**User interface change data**
* * * *

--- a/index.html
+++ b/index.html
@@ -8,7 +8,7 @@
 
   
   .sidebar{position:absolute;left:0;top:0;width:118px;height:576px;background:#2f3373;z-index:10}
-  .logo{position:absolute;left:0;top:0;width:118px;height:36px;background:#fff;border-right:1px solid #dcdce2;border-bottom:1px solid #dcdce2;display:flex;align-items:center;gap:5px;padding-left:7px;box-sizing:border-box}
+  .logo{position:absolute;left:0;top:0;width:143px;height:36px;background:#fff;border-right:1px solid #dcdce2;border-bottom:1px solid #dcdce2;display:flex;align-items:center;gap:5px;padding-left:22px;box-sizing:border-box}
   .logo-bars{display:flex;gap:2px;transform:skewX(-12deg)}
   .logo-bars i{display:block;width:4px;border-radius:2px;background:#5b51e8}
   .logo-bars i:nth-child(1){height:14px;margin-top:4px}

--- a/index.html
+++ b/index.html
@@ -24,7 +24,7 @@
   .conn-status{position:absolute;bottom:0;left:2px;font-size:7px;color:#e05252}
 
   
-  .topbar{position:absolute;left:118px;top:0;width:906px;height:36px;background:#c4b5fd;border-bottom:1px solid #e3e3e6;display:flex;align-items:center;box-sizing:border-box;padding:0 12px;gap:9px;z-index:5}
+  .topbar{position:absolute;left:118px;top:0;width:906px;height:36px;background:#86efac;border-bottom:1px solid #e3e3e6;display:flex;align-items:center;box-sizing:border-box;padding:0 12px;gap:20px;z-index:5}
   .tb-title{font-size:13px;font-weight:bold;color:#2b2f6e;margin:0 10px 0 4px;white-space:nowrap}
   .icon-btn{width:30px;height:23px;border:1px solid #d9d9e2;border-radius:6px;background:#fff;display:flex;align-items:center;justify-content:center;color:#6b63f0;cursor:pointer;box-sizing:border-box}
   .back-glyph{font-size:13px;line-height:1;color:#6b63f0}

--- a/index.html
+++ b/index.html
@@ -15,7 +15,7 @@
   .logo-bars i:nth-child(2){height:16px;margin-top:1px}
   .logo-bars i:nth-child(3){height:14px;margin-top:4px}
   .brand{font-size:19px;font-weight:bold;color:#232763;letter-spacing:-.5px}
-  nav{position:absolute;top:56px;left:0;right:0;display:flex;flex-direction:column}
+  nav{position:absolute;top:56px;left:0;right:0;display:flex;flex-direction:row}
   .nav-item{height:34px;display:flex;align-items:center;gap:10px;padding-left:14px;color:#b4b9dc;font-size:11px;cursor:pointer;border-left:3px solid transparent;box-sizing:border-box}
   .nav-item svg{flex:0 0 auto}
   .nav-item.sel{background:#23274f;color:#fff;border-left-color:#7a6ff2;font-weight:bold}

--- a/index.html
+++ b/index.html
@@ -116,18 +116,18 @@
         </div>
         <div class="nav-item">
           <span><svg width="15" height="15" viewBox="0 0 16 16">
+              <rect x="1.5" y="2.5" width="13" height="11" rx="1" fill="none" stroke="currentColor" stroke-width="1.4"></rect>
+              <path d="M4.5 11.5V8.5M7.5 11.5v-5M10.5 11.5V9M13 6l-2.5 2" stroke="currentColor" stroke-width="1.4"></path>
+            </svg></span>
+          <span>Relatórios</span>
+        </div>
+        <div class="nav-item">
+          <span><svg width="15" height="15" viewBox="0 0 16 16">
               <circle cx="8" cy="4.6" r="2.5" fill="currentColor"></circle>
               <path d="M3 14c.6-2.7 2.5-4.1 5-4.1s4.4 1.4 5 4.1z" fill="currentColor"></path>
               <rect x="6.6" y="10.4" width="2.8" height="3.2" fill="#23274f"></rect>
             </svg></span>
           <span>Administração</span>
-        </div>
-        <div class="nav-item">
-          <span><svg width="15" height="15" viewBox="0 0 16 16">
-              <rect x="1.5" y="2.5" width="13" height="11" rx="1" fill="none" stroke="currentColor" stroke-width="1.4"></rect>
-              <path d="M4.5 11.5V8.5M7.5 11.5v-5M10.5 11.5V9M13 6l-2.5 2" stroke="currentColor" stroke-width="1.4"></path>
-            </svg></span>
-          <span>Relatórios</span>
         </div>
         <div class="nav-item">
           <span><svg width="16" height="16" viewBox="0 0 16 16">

* * * *

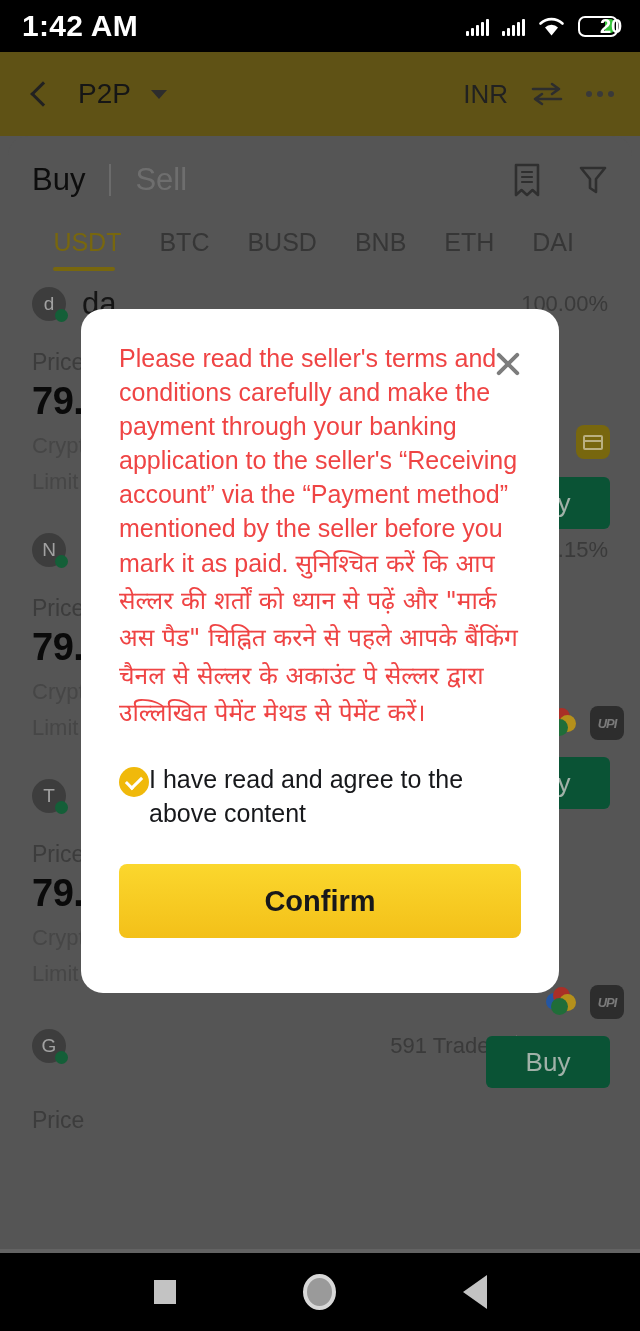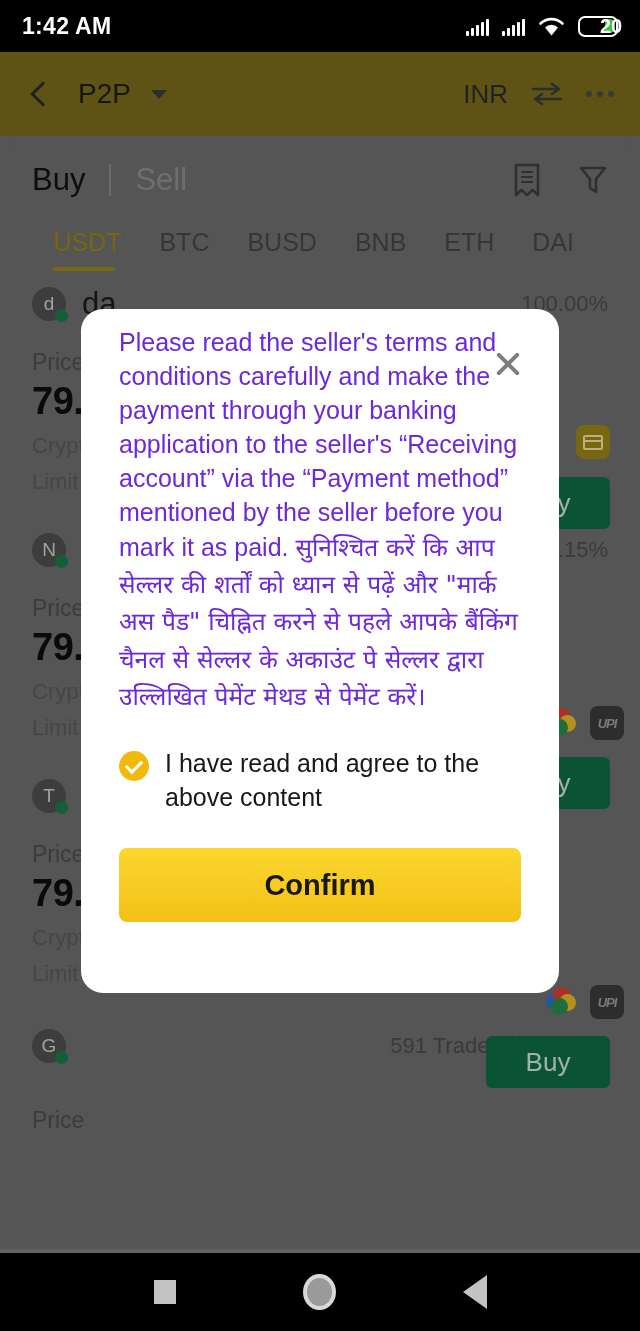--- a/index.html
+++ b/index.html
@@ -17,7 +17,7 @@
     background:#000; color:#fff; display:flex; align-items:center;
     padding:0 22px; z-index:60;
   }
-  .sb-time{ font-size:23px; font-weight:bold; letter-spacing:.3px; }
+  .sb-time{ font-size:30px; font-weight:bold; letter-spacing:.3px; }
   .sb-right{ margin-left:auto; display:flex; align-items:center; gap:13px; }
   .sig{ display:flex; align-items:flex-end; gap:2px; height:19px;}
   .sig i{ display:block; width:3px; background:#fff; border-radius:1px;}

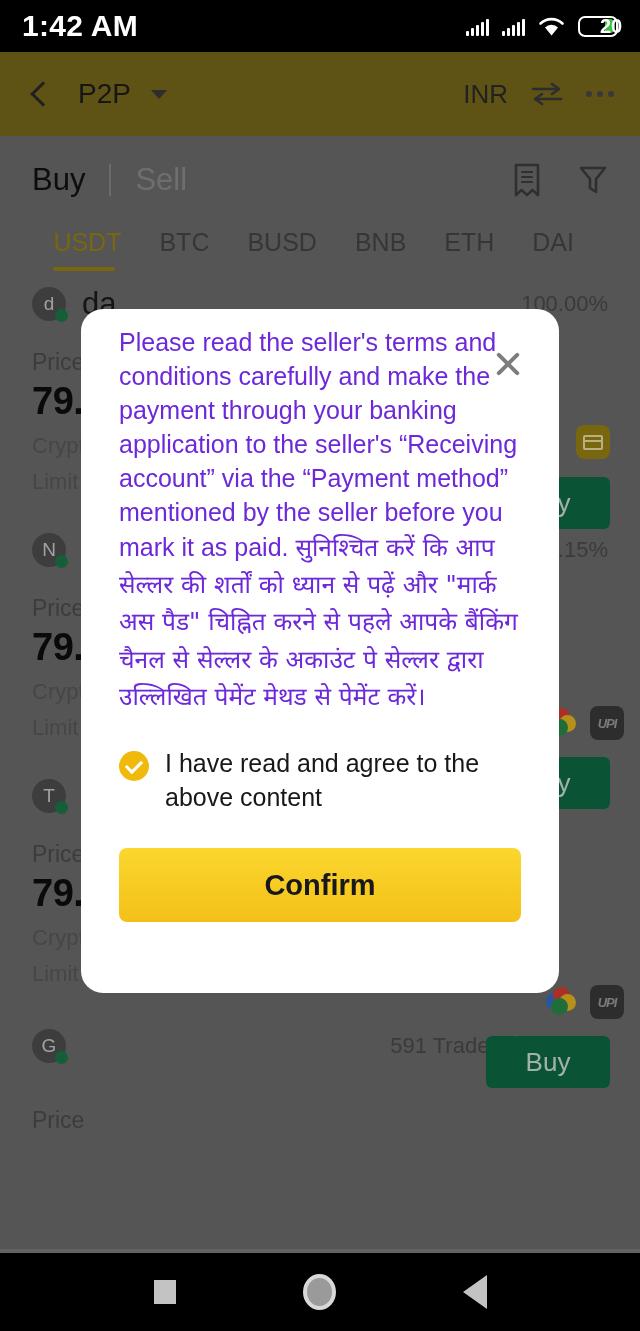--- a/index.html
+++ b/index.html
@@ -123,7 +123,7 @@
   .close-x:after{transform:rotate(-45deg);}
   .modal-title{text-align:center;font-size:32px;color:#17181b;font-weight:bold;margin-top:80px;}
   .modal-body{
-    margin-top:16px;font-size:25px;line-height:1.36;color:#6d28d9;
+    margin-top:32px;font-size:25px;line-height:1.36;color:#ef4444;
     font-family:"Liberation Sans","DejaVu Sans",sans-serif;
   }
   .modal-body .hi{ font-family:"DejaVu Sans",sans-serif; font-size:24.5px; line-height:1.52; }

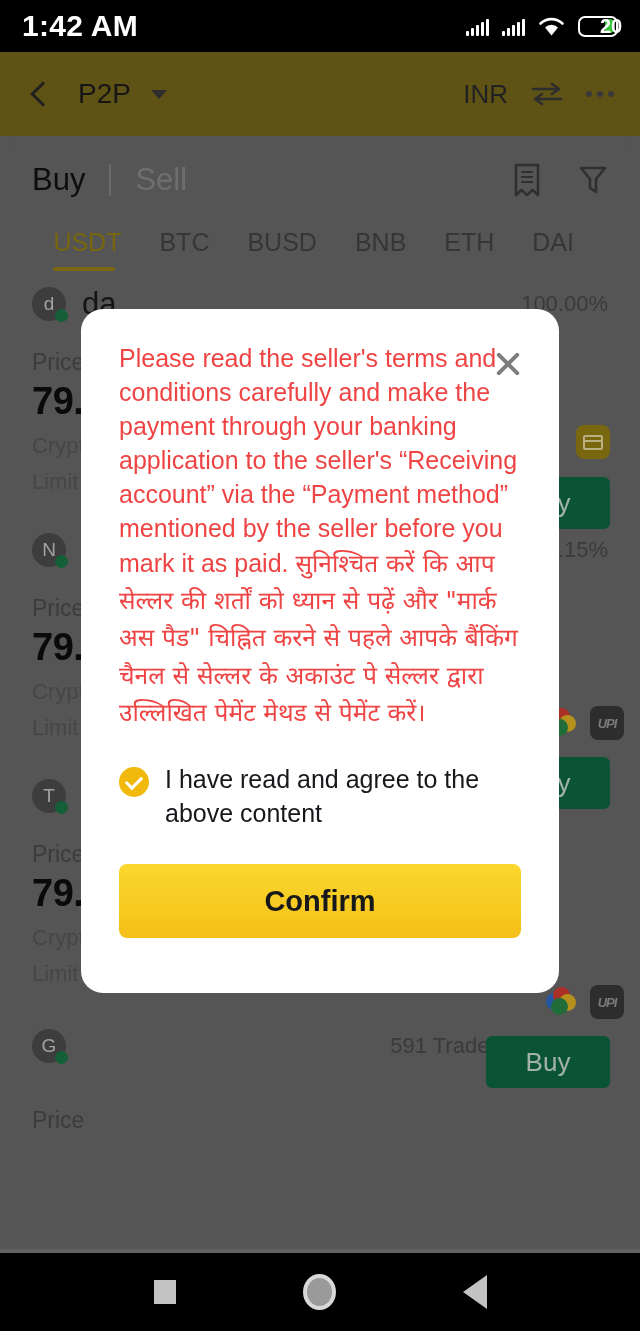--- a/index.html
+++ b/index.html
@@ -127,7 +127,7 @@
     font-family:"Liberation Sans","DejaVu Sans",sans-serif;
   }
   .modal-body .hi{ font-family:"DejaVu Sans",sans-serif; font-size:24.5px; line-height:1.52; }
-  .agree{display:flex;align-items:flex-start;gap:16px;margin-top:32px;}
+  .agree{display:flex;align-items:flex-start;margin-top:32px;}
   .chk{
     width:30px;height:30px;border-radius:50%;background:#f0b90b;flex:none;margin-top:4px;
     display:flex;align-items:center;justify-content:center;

* * * *

**Problem statement**
Go through the data and return each line where the word "solid" appears.

**Written response**
-  .logo{position:absolute;left:0;top:0;width:118px;height:36px;background:#fff;border-right:1px solid #dcdce2;border-bottom:1px solid #dcdce2;display:flex;align-items:center;gap:5px;padding-left:7px;box-sizing:border-box}
+  .logo{position:absolute;left:0;top:0;width:143px;height:36px;background:#fff;border-right:1px solid #dcdce2;border-bottom:1px solid #dcdce2;display:flex;align-items:center;gap:5px;padding-left:22px;box-sizing:border-box}
-  .topbar{position:absolute;left:118px;top:0;width:906px;height:36px;background:#c4b5fd;border-bottom:1px solid #e3e3e6;display:flex;align-items:center;box-sizing:border-box;padding:0 12px;gap:9px;z-index:5}
+  .topbar{position:absolute;left:118px;top:0;width:906px;height:36px;background:#86efac;border-bottom:1px solid #e3e3e6;display:flex;align-items:center;box-sizing:border-box;padding:0 12px;gap:20px;z-index:5}
   .icon-btn{width:30px;height:23px;border:1px solid #d9d9e2;border-radius:6px;background:#fff;display:flex;align-items:center;justify-content:center;color:#6b63f0;cursor:pointer;box-sizing:border-box}
   .nav-item{height:34px;display:flex;align-items:center;gap:10px;padding-left:14px;color:#b4b9dc;font-size:11px;cursor:pointer;border-left:3px solid transparent;box-sizing:border-box}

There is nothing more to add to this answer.